Clearly one cannot represent the CCR as operators on finite dimensional Hilbert spaces, or as bounded operators on a Hilbert space (even infinite dimensional). The only left option is to represent at least one of the two variables as an unbounded operator on a Hilbert space. This is incompatible with the operational definition of an observable as this unbounded element can't belong to a C*-algebra.

A possible solution to this is to consider bounded functions of $Q,P$ which is operationnally sensible, and people say that you get a C*-algebra, but I know no reference for this.

1) Do you know any? Do we still have self-adjoint operators? Does the commutation relation change?

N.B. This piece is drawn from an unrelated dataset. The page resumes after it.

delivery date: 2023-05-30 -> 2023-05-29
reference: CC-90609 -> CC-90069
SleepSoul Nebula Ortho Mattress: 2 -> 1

Another solution is to take Weyl operators $e^{\imath t Q}$ and $e^{\imath s P}$ which are bounded and the Weyl form of CCR: these generate a C*-algebra. So one sees that by starting from an abstract Weyl C*-algebra as an observables algebra you can construct (through Stone theorem) self-adjoint densely defined operators on $\mathcal{H}$ under a small representation regularity assumption (so to verify Stone theorem strong continuity condition) [cf.p.63 Strocchi], with a 1-1 correspondance.

But now the self-adjoint operators that we can identify with an observable thanks to this 1-1 correspondance are defined only on a dense subset of $\mathcal{H}$, whereas no hypothesis was made on $Q,P$ domain in CCR. Hence Weyl operators are also defined on only part of the Hilbert space or you can't associate a self-adjoint generator to them on part of the Hilbert space, in either case you have a problem.

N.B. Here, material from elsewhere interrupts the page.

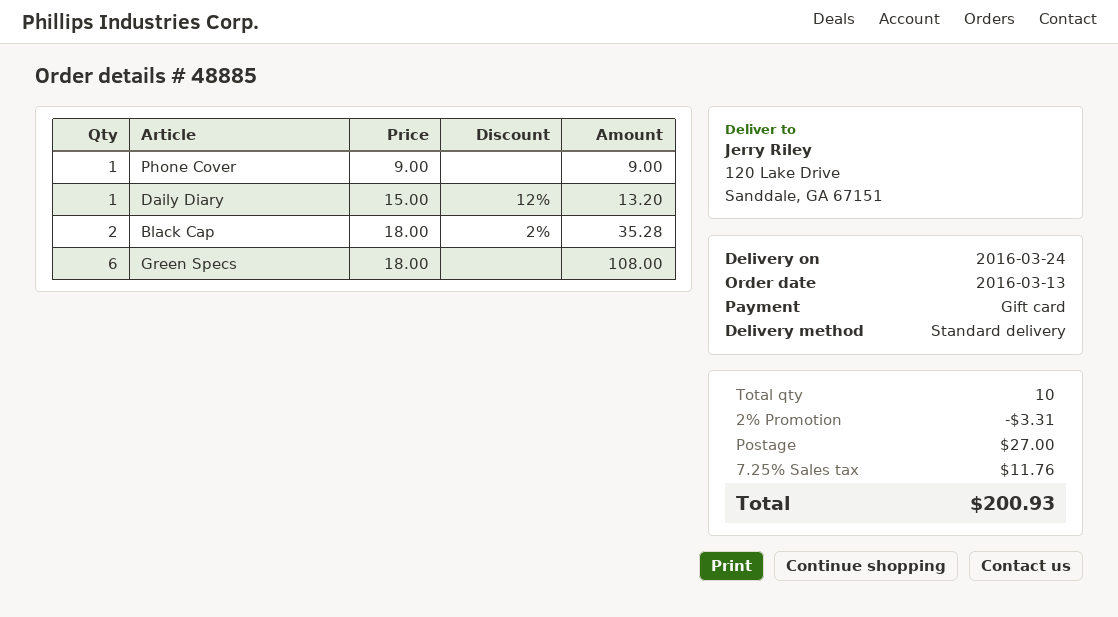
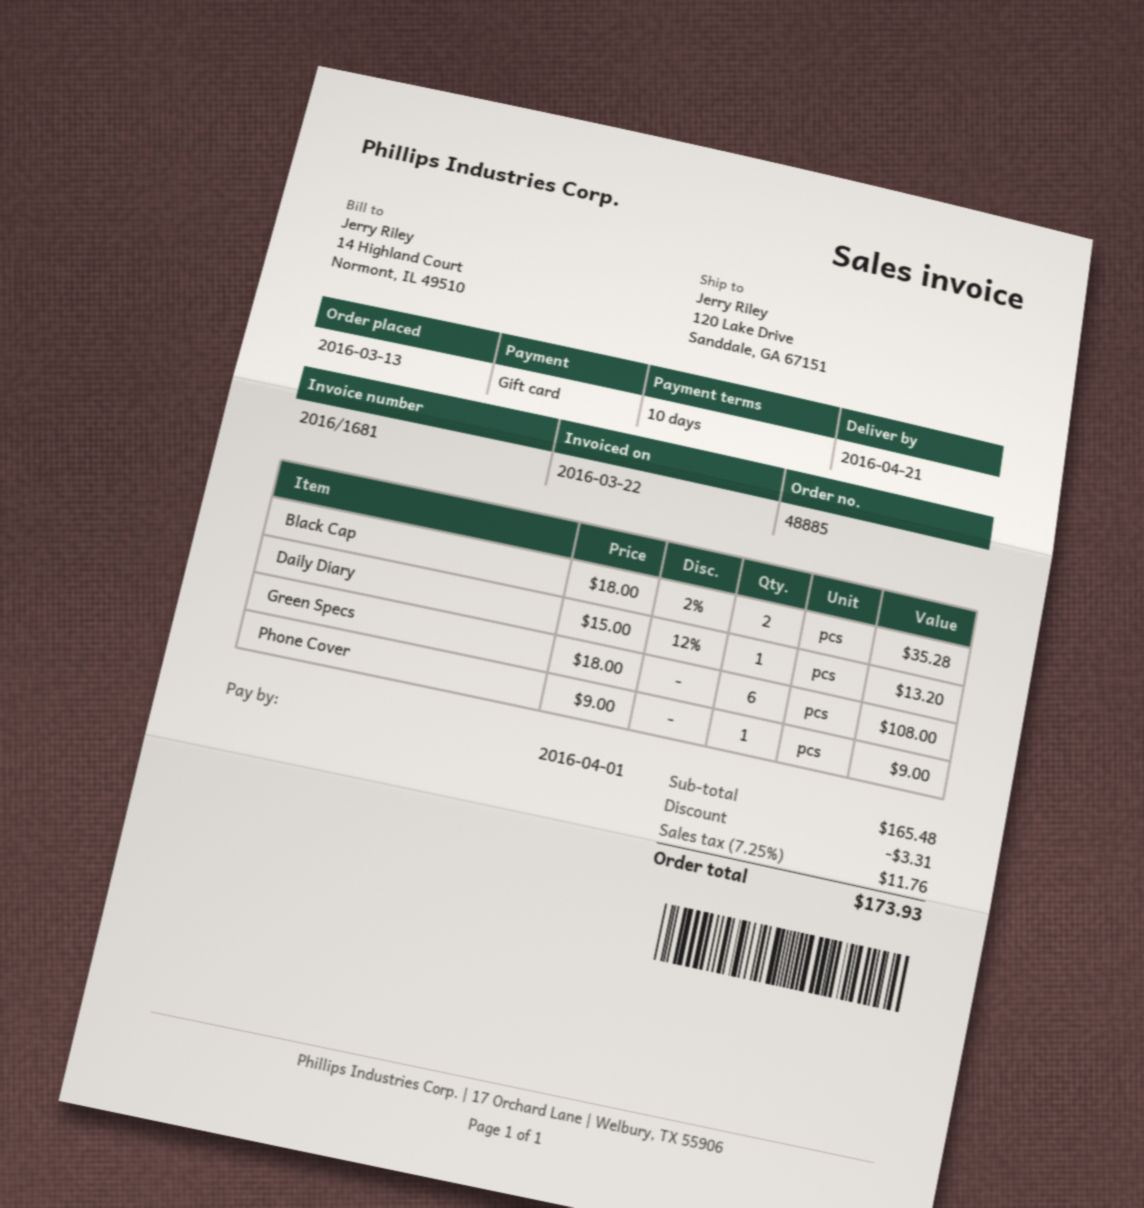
delivery date: 2016-03-24 -> 2016-04-21
shipping: 27.00 -> none
total: 200.93 -> 173.93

2) Was the starting Hilbert space too big? How to reduce its size so to have a generator for the Weyl operator defined on the whole Hilbert space?

So it seems to me that either there must be positive answers to my questions or one should abandon the identification between observables and self-adjoint operators: the operationally/mathematically correct association is between an observable and a Weyl operator, and you get under a representation regularity assumption a self-adjoint operator representation of the observable only on a dense part of the Hilbert space.

3) But then why bother with this kind of representation at all? Can't quantization be done directly in Weyl form? If not in what sense is Weyl-CCR harder to deduce during quantization than Heisenberg CCR?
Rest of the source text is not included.